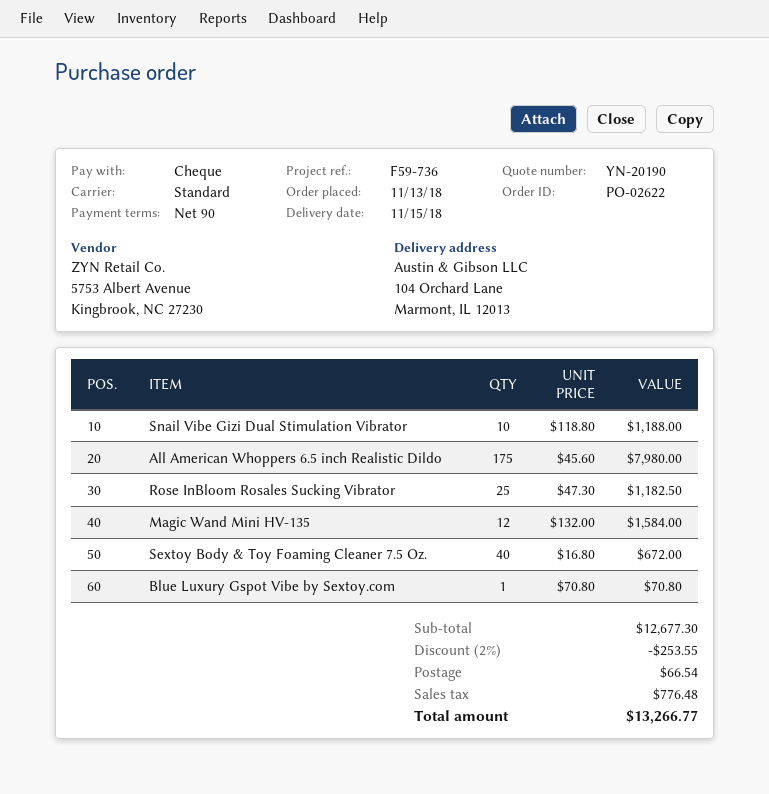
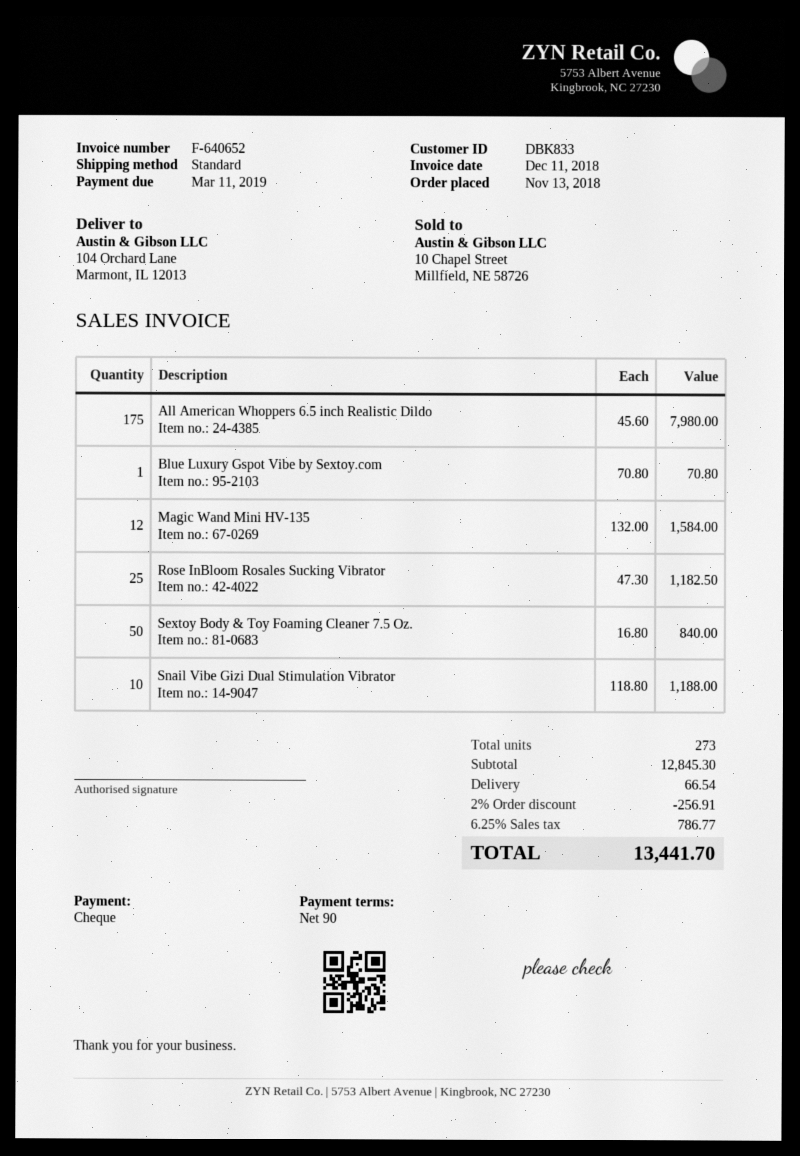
Sextoy Body & Toy Foaming Cleaner 7.5 Oz.: 40 x 16.80 = 672.00 -> 50 x 16.80 = 840.00
subtotal: 12677.30 -> 12845.30
discount: 2% = 253.55 -> 2% = 256.91
tax: 776.48 -> 786.77
total: 13266.77 -> 13441.70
··········
__What you are asked to do__
Verbatim repetition of the entries is required, excluding any pictures.

__Response__
Sextoy Body & Toy Foaming Cleaner 7.5 Oz.: 40 x 16.80 = 672.00 -> 50 x 16.80 = 840.00
subtotal: 12677.30 -> 12845.30
discount: 2% = 253.55 -> 2% = 256.91
tax: 776.48 -> 786.77
total: 13266.77 -> 13441.70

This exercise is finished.